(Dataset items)
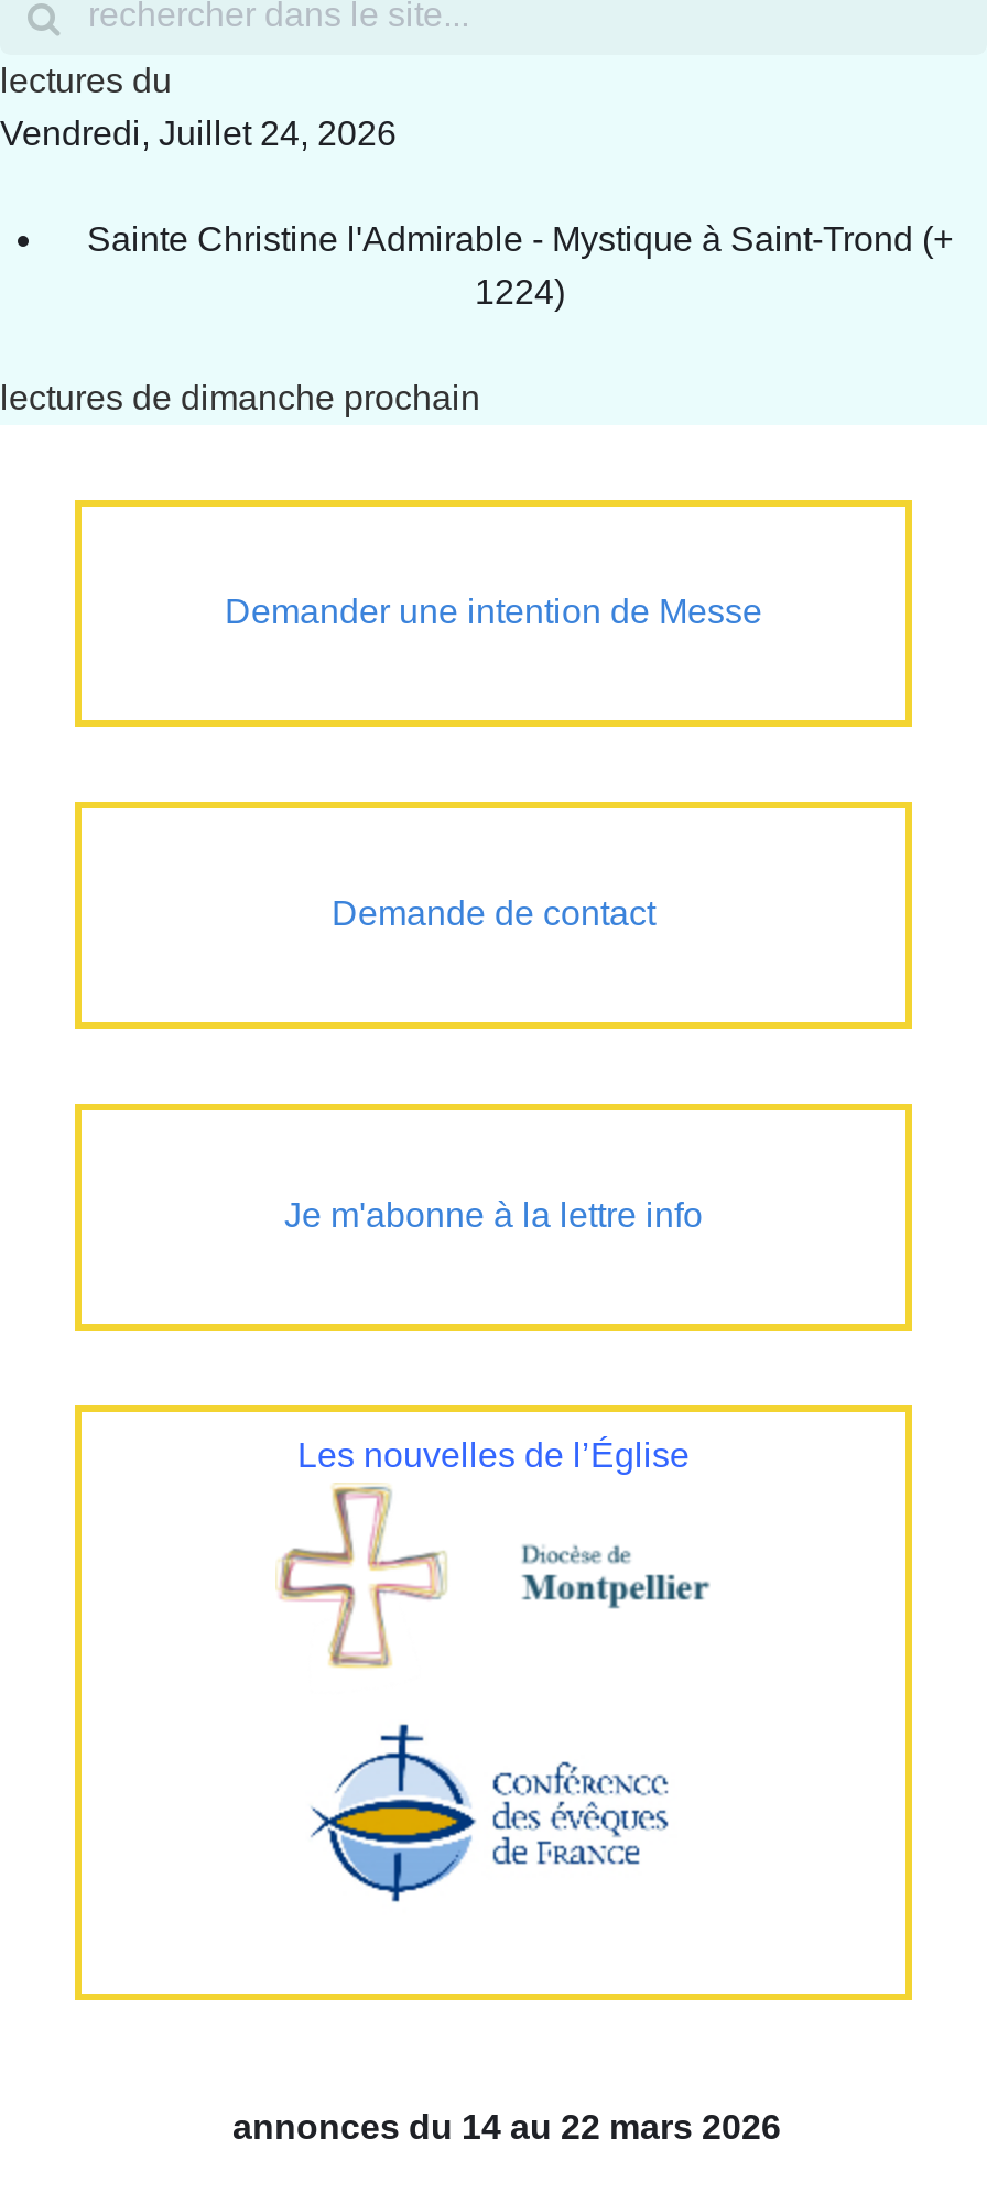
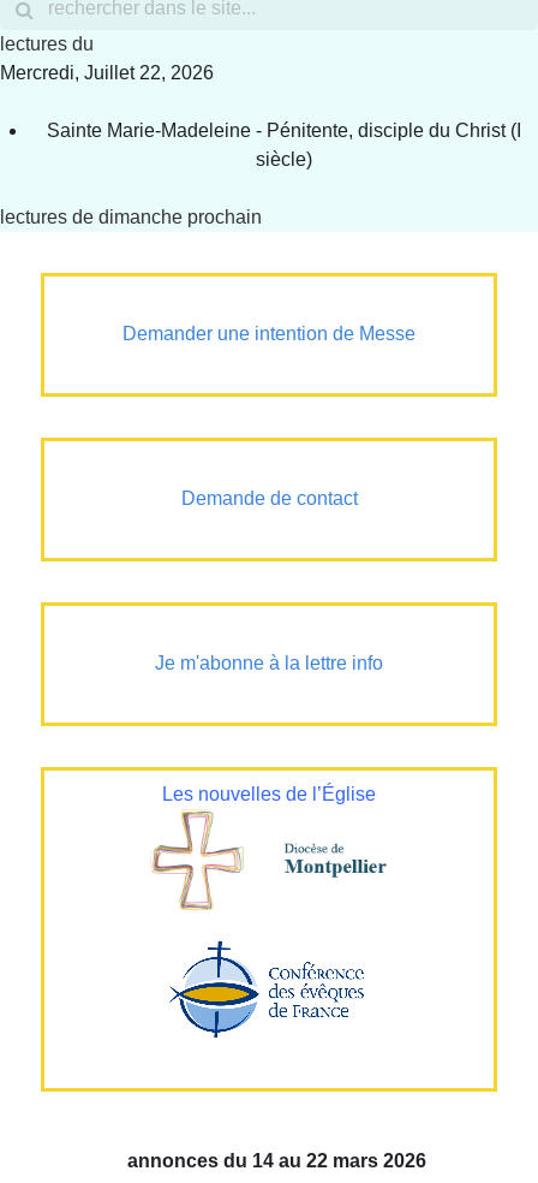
[0,115,397,153] Vendredi, Juillet 24, 2026 -> [0,63,214,83] Mercredi, Juillet 22, 2026
[87,221,953,311] Sainte Christine l'Admirable - Mystique à Saint-Trond (+ | 1224) -> [46,121,521,170] Sainte Marie-Madeleine - Pénitente, disciple du Christ (I | siècle)

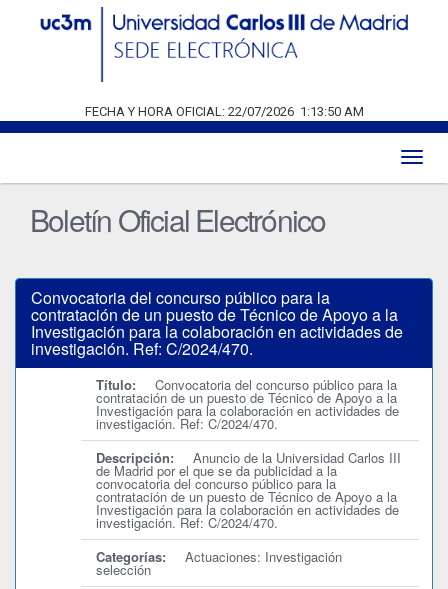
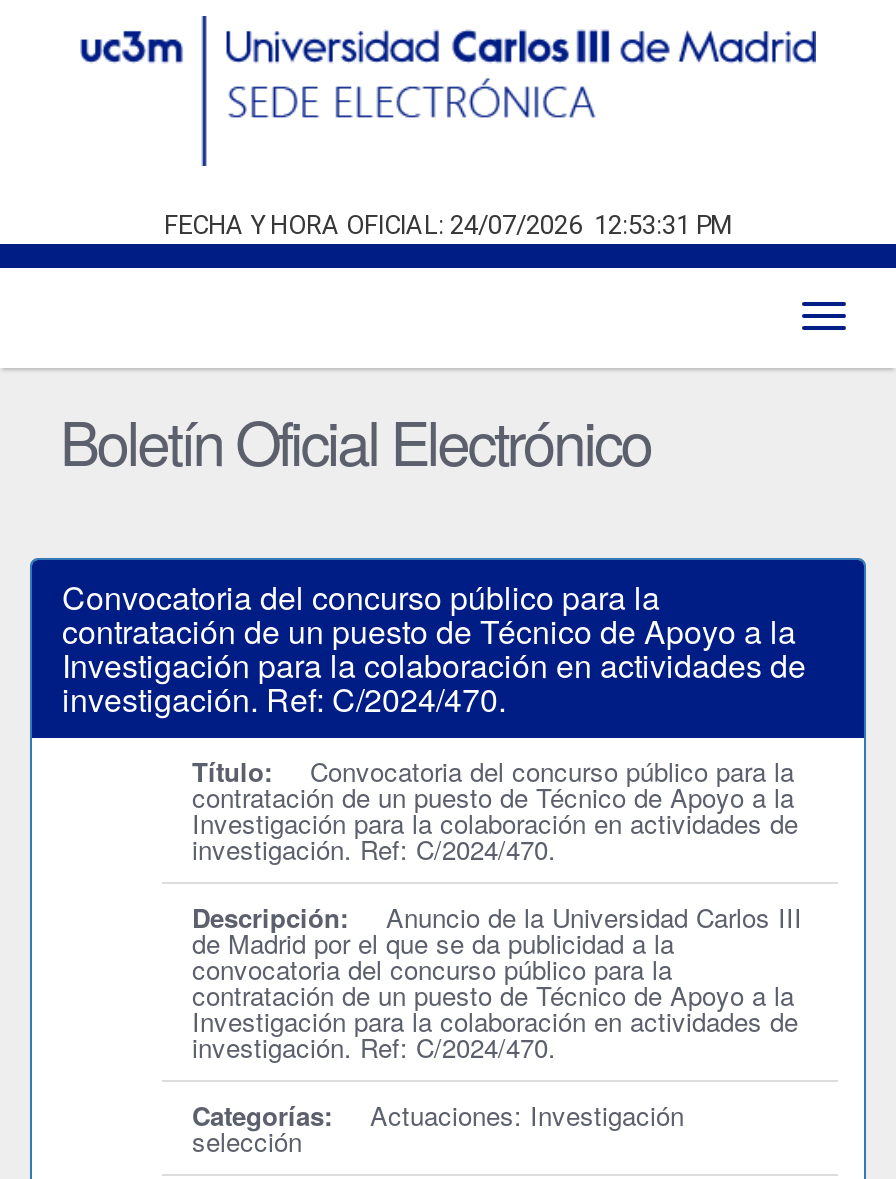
[84,104,364,119] FECHA Y HORA OFICIAL: 22/07/2026 1:13:50 AM -> [164,210,732,240] FECHA Y HORA OFICIAL: 24/07/2026 12:53:31 PM

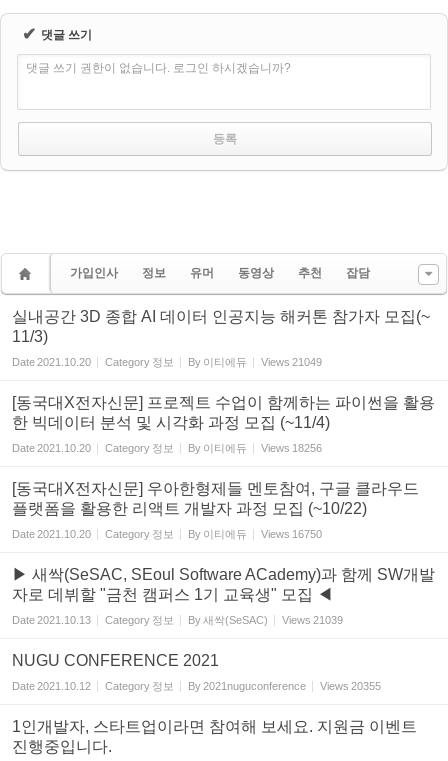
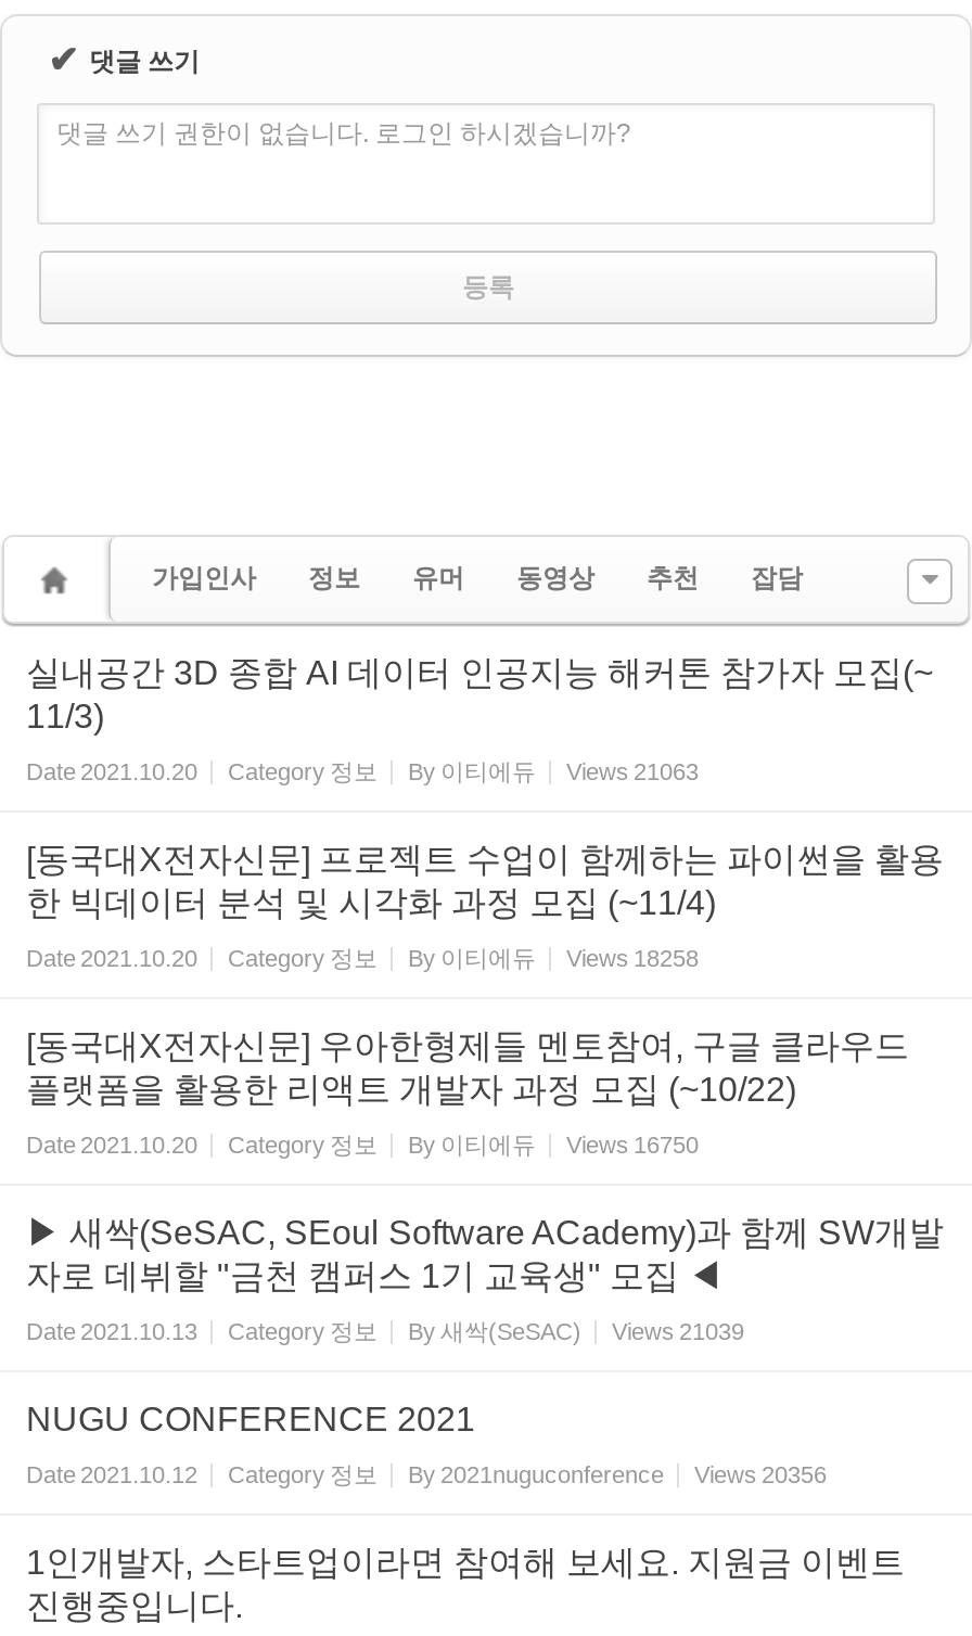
[12,356,322,368] Date 2021.10.20 Category 정보 By 이티에듀 Views 21049 -> [26,758,699,784] Date 2021.10.20 Category 정보 By 이티에듀 Views 21063
[12,442,322,454] Date 2021.10.20 Category 정보 By 이티에듀 Views 18256 -> [26,945,699,971] Date 2021.10.20 Category 정보 By 이티에듀 Views 18258
[12,680,381,692] Date 2021.10.12 Category 정보 By 2021nuguconference Views 20355 -> [26,1461,827,1487] Date 2021.10.12 Category 정보 By 2021nuguconference Views 20356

- _ABOUT THIS TASK_
In the copy, include each entry exactly as written and none of the pictures.

- _OUTPUT_
[0,115,397,153] Vendredi, Juillet 24, 2026 -> [0,63,214,83] Mercredi, Juillet 22, 2026
[87,221,953,311] Sainte Christine l'Admirable - Mystique à Saint-Trond (+ | 1224) -> [46,121,521,170] Sainte Marie-Madeleine - Pénitente, disciple du Christ (I | siècle)

[84,104,364,119] FECHA Y HORA OFICIAL: 22/07/2026 1:13:50 AM -> [164,210,732,240] FECHA Y HORA OFICIAL: 24/07/2026 12:53:31 PM

[12,356,322,368] Date 2021.10.20 Category 정보 By 이티에듀 Views 21049 -> [26,758,699,784] Date 2021.10.20 Category 정보 By 이티에듀 Views 21063
[12,442,322,454] Date 2021.10.20 Category 정보 By 이티에듀 Views 18256 -> [26,945,699,971] Date 2021.10.20 Category 정보 By 이티에듀 Views 18258
[12,680,381,692] Date 2021.10.12 Category 정보 By 2021nuguconference Views 20355 -> [26,1461,827,1487] Date 2021.10.12 Category 정보 By 2021nuguconference Views 20356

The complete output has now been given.